We have previously written on the Predator Nutrition blog about the beneficial effects of nitrate supplementation on athletic performance as well as its ability to increase plasma levels (ergo, better pumps) and also boost power output.
A new study from the Netherlands examined the effect of nitrate consumption on time trial performance in 12 trained, male cyclists. This study tested the hypothesis that 6 days of nitrate ingestion would improve performance for these cyclists. In comparison to the single dose in the Exeter study, this study looked at the effects of ongoing, daily ingestion of nitrates. The study also investigated the effects on VO2 during sub-maximal exercise.
The study was double-blind and used a repeated measure, crossover design meaning all participants tried both the nitrates and the placebo.
The cyclists ingested 140 ml/day of concentrated beetroot or a placebo for 6 days, separated by a 14 day washout. Despite the lower intake compared to the 500ml in the Exeter study, the concentration of nitrates was higher in this study given the concentrated nature of the beetroot (8mmol versus 6 in the Exeter study).
After six days, the subjects performed 60 mins of cycling at a sub-maximal intensity followed up by a 10km time trial.
Results: Time-trial performance (953 ± 18 vs. 965 ± 18 s, p < .005) and power output (294 ± 12 vs. 288 ± 12 W, p < .05) improved after ingestion of the nitrate-rich beetroot juice solution compared with placebo supplementation.
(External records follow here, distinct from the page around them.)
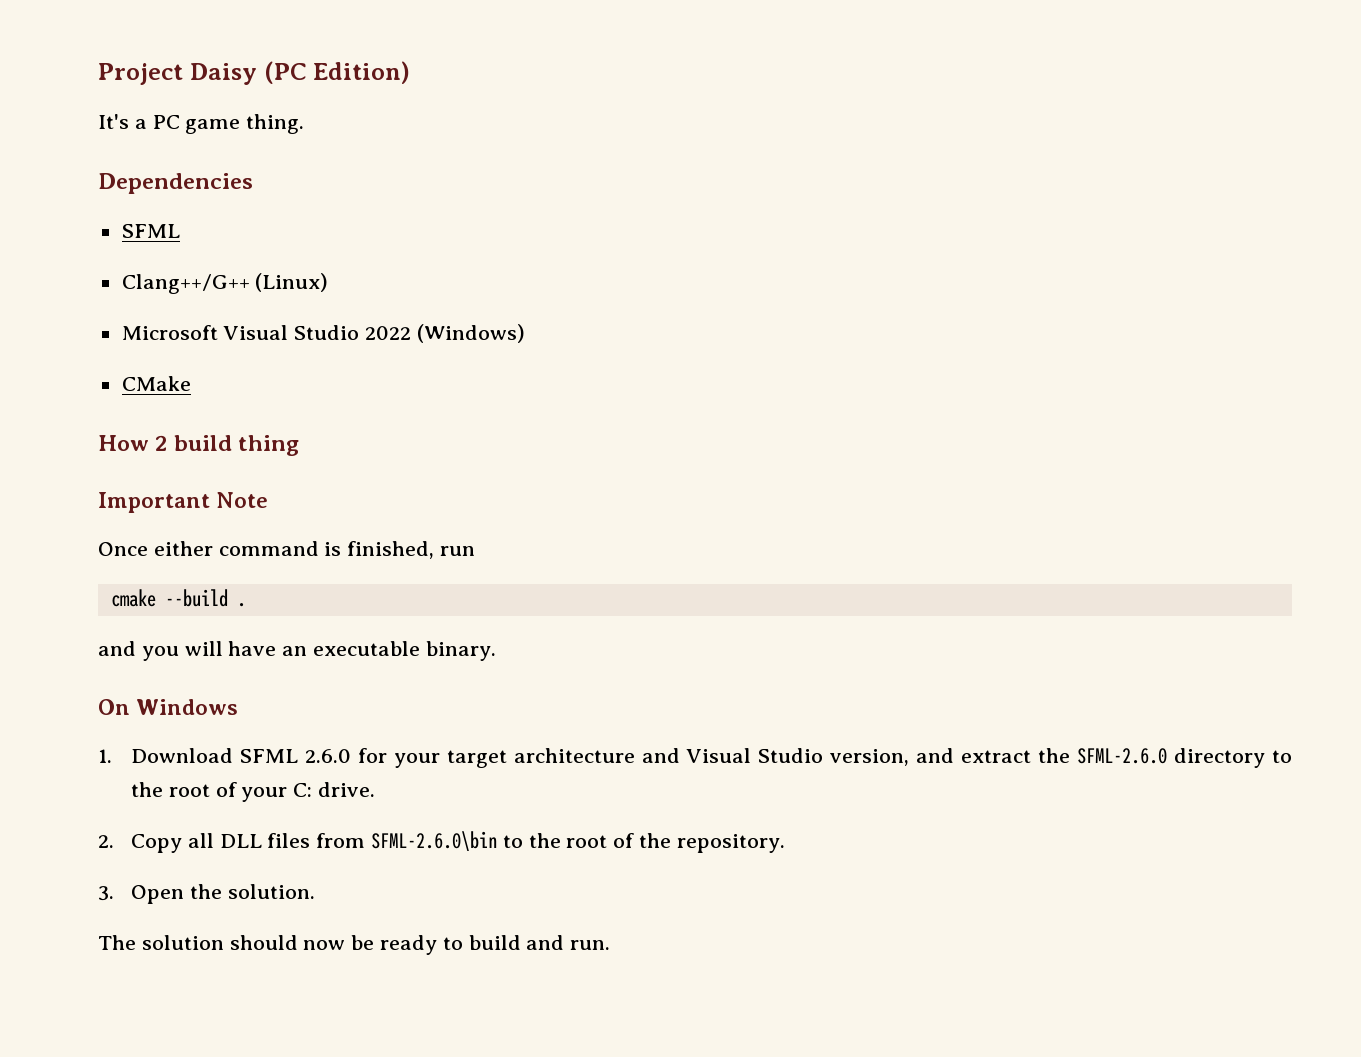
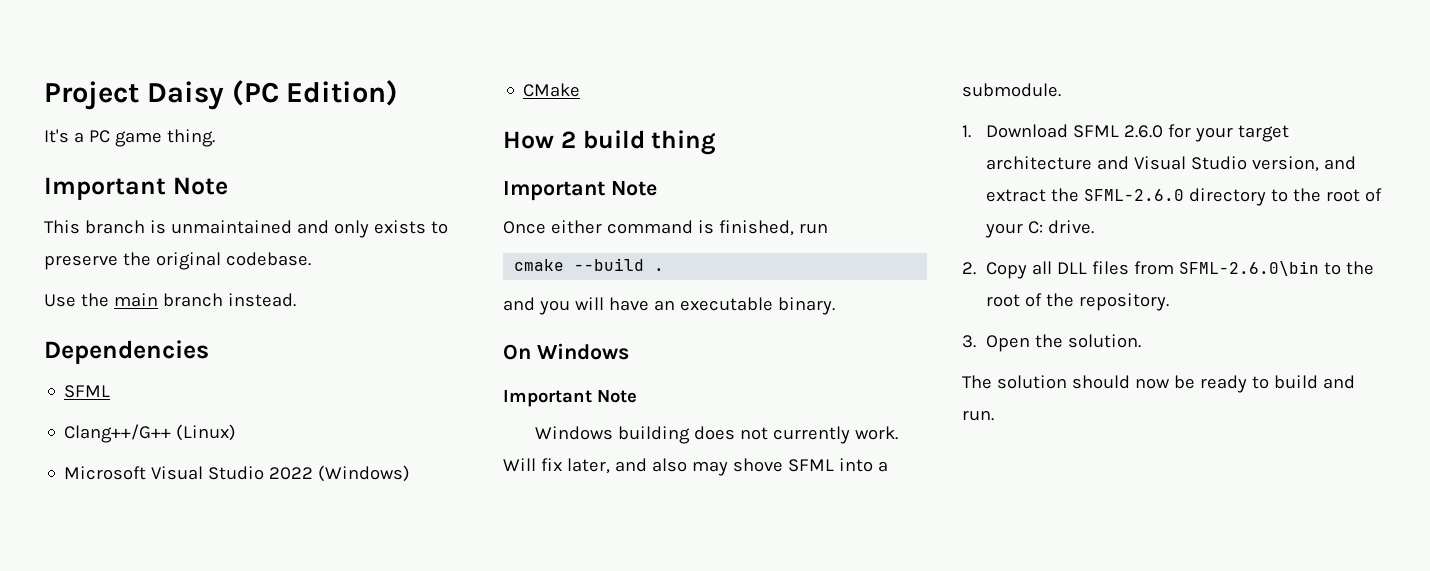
  It's a PC game thing.
+ Important Note
+ This branch is unmaintained and only exists to preserve the original codebase.
+ Use the main branch instead.
  On Windows
+ Important Note
+ Windows building does not currently work. Will fix later, and also may shove SFML into a submodule.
Sub-maximal VO2 was lower after nitrate consumption (45% Wmax = 1.92 ± 0.06 vs. 2.02 ± 0.09 L/min, 65% Wmax 2.94 ± 0.12 vs. 3.11 ± 0.12 L/min) than with placebo (main effect, p < .05).
Conclusion: It is good to see that nitrates are not just a flash in the pan and we see a body of research which increasingly supports their use for athletes looking to improve performance. The authors of this study likewise concluded that nitrate supplementation can reduce VO2 max during sub-maximal exercise and also improve performance in trained cyclists. Given the relative paucity of research conducted on trained athletes, this study underscores the potential value of nitrate supplements to athletes. Hopefully, we will see a study conducted on resistance training populations next.